Content starts

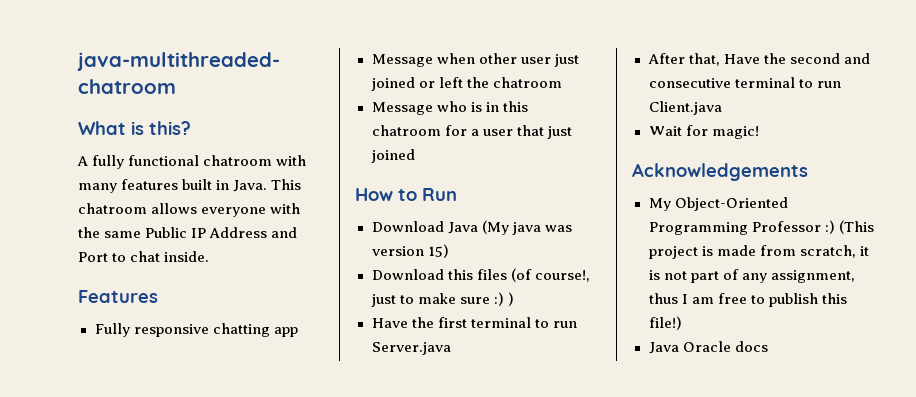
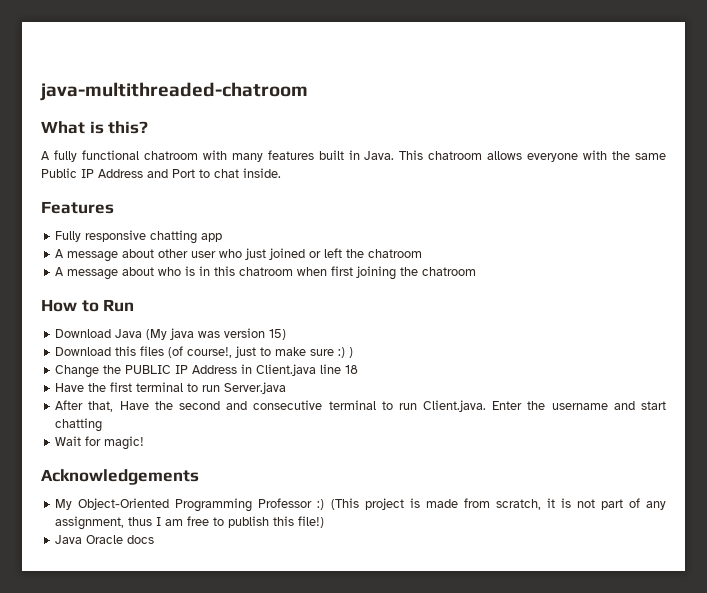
[371,53,475,67] Message when -> [55,249,155,262] A message about
(551, 60) none -> [219,249,243,258] who
[371,102,433,115] Message -> [55,267,155,280] A message about
[444,125,572,139] [370,149,415,163] for a user that just joined -> [297,266,477,280] when first joining the chatroom
(514, 299) none -> [55,364,359,378] // Change the PUBLIC IP Address in Client.java line 18
[648,101,722,115] Client.java -> [423,400,666,412] [55,418,103,432] Client.java. Enter the username and start chatting

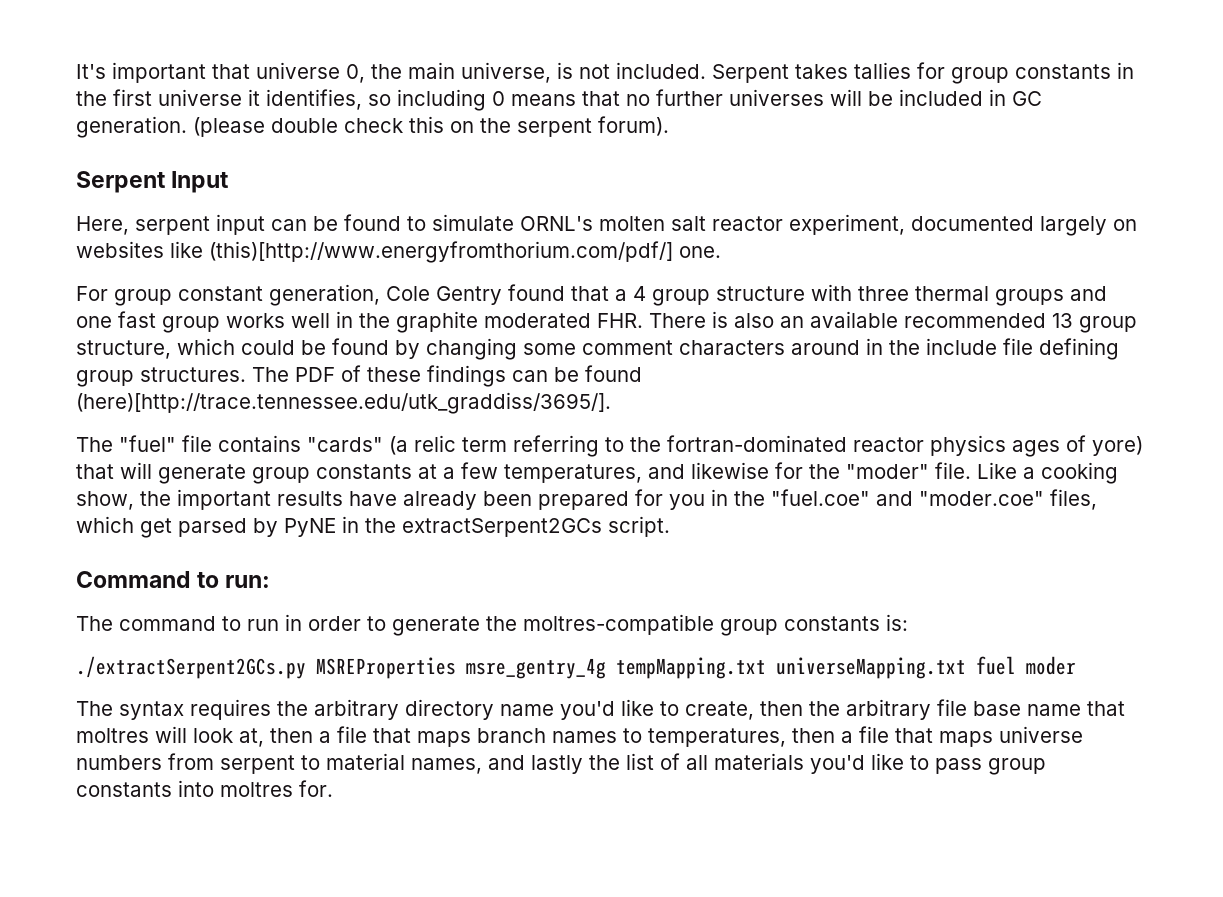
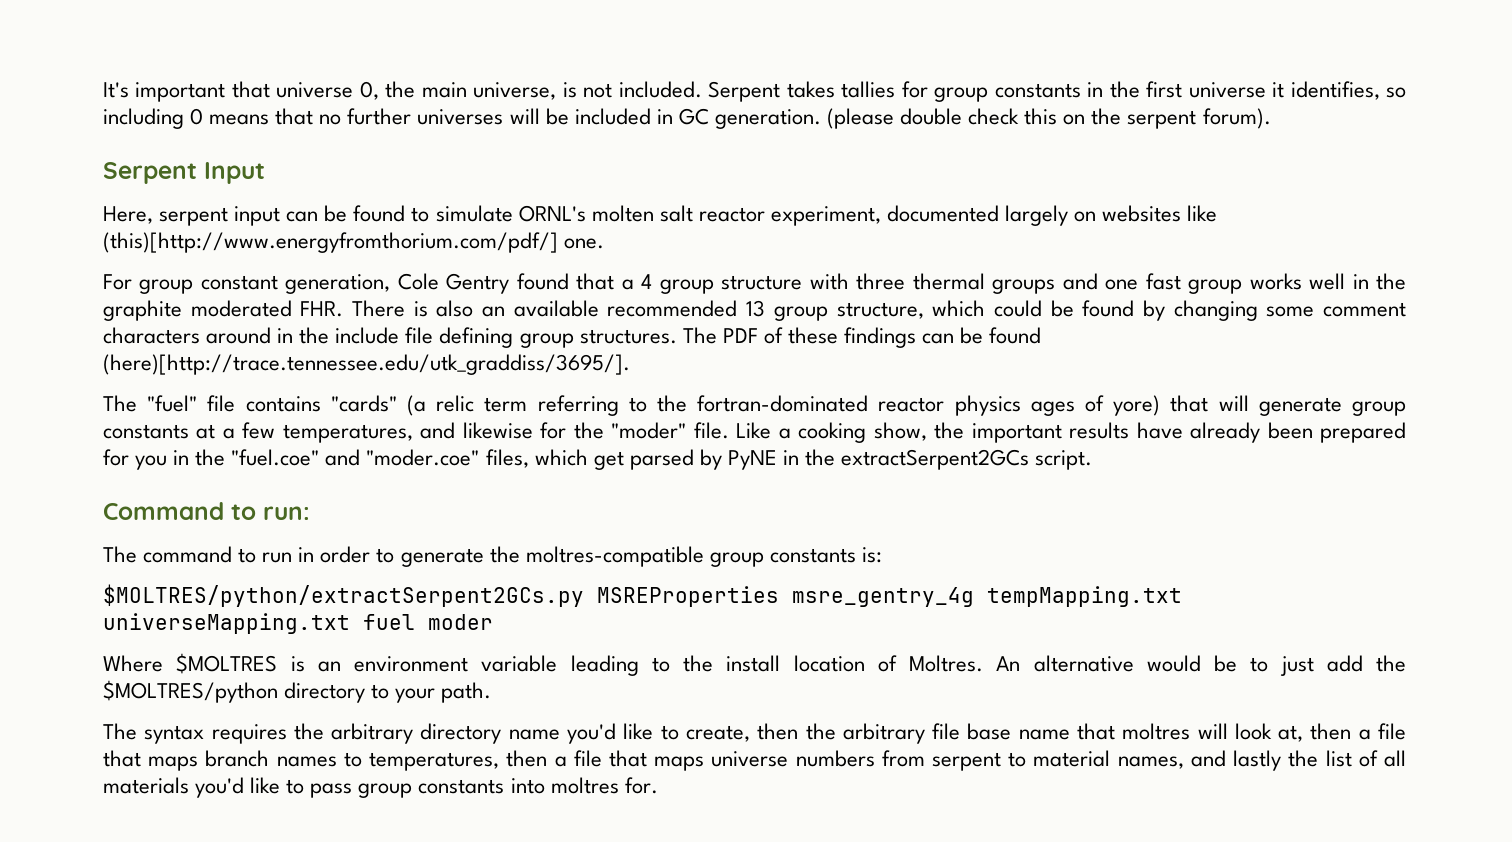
[76,656,306,679] ./extractSerpent2GCs.py -> [103,584,584,607] $MOLTRES/python/extractSerpent2GCs.py
(1076, 665) none -> [103,653,1406,676] [103,680,492,703] // Where $MOLTRES is an environment variable leading to the install location of Moltres. An alternative would be to just add the $MOLTRES/python directory to your path.

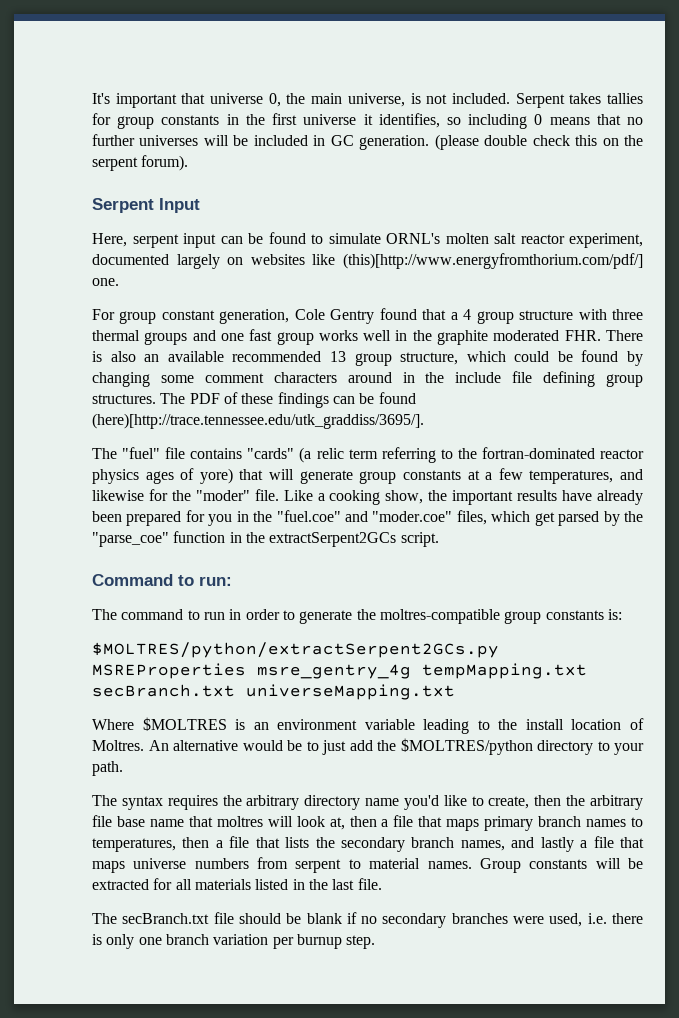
[727,450,777,470] PyNE -> [624,511,644,522] [92,531,226,547] the "parse_coe" function
(1182, 596) none -> [92,684,235,697] secBranch.txt
[363,614,493,630] fuel moder -> (455, 692) none
(199, 763) none -> [484,816,534,831] primary
(647, 758) none -> [285,836,645,852] lists the secondary branch names, and lastly a file that
[1117,750,1406,771] [103,777,658,798] names, and lastly the list of all materials you'd like to pass group constants into moltres for. -> [427,858,644,873] [92,878,382,890] [92,912,644,928] [92,934,376,949] names. Group constants will be extracted for all materials listed in the last file. // The secBranch.txt file should be blank if no secondary branches were used, i.e. there is only one branch variation per burnup step.

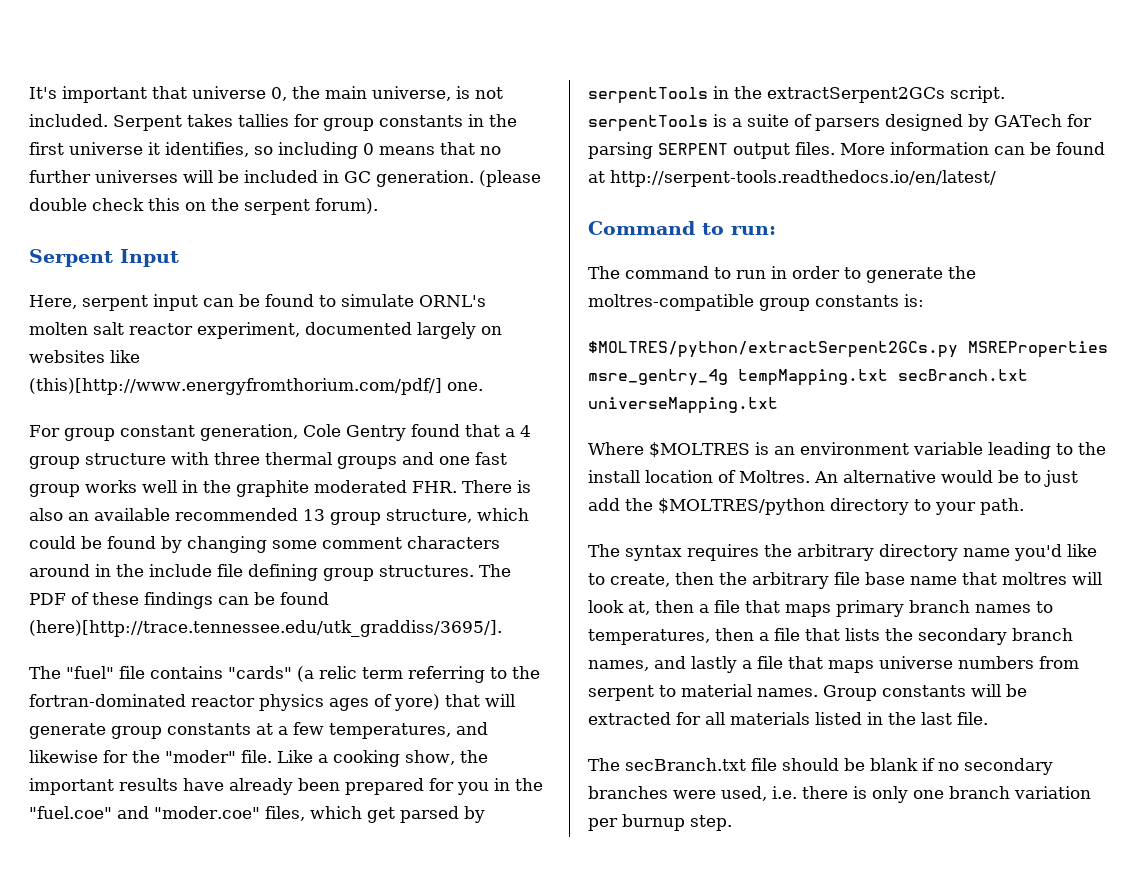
[624,511,644,522] [92,531,226,547] the "parse_coe" function -> [588,87,708,104] serpentTools
(439, 539) none -> [588,114,1092,132] [588,142,1105,159] [588,170,996,187] serpentTools is a suite of parsers designed by GATech for parsing SERPENT output files. More information can be found at http://serpent-tools.readthedocs.io/en/latest/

Content ends

Although the records include pictures, the copy should reproduce every line exactly and none of the pictures.

[371,53,475,67] Message when -> [55,249,155,262] A message about
(551, 60) none -> [219,249,243,258] who
[371,102,433,115] Message -> [55,267,155,280] A message about
[444,125,572,139] [370,149,415,163] for a user that just joined -> [297,266,477,280] when first joining the chatroom
(514, 299) none -> [55,364,359,378] // Change the PUBLIC IP Address in Client.java line 18
[648,101,722,115] Client.java -> [423,400,666,412] [55,418,103,432] Client.java. Enter the username and start chatting

[76,656,306,679] ./extractSerpent2GCs.py -> [103,584,584,607] $MOLTRES/python/extractSerpent2GCs.py
(1076, 665) none -> [103,653,1406,676] [103,680,492,703] // Where $MOLTRES is an environment variable leading to the install location of Moltres. An alternative would be to just add the $MOLTRES/python directory to your path.

[727,450,777,470] PyNE -> [624,511,644,522] [92,531,226,547] the "parse_coe" function
(1182, 596) none -> [92,684,235,697] secBranch.txt
[363,614,493,630] fuel moder -> (455, 692) none
(199, 763) none -> [484,816,534,831] primary
(647, 758) none -> [285,836,645,852] lists the secondary branch names, and lastly a file that
[1117,750,1406,771] [103,777,658,798] names, and lastly the list of all materials you'd like to pass group constants into moltres for. -> [427,858,644,873] [92,878,382,890] [92,912,644,928] [92,934,376,949] names. Group constants will be extracted for all materials listed in the last file. // The secBranch.txt file should be blank if no secondary branches were used, i.e. there is only one branch variation per burnup step.

[624,511,644,522] [92,531,226,547] the "parse_coe" function -> [588,87,708,104] serpentTools
(439, 539) none -> [588,114,1092,132] [588,142,1105,159] [588,170,996,187] serpentTools is a suite of parsers designed by GATech for parsing SERPENT output files. More information can be found at http://serpent-tools.readthedocs.io/en/latest/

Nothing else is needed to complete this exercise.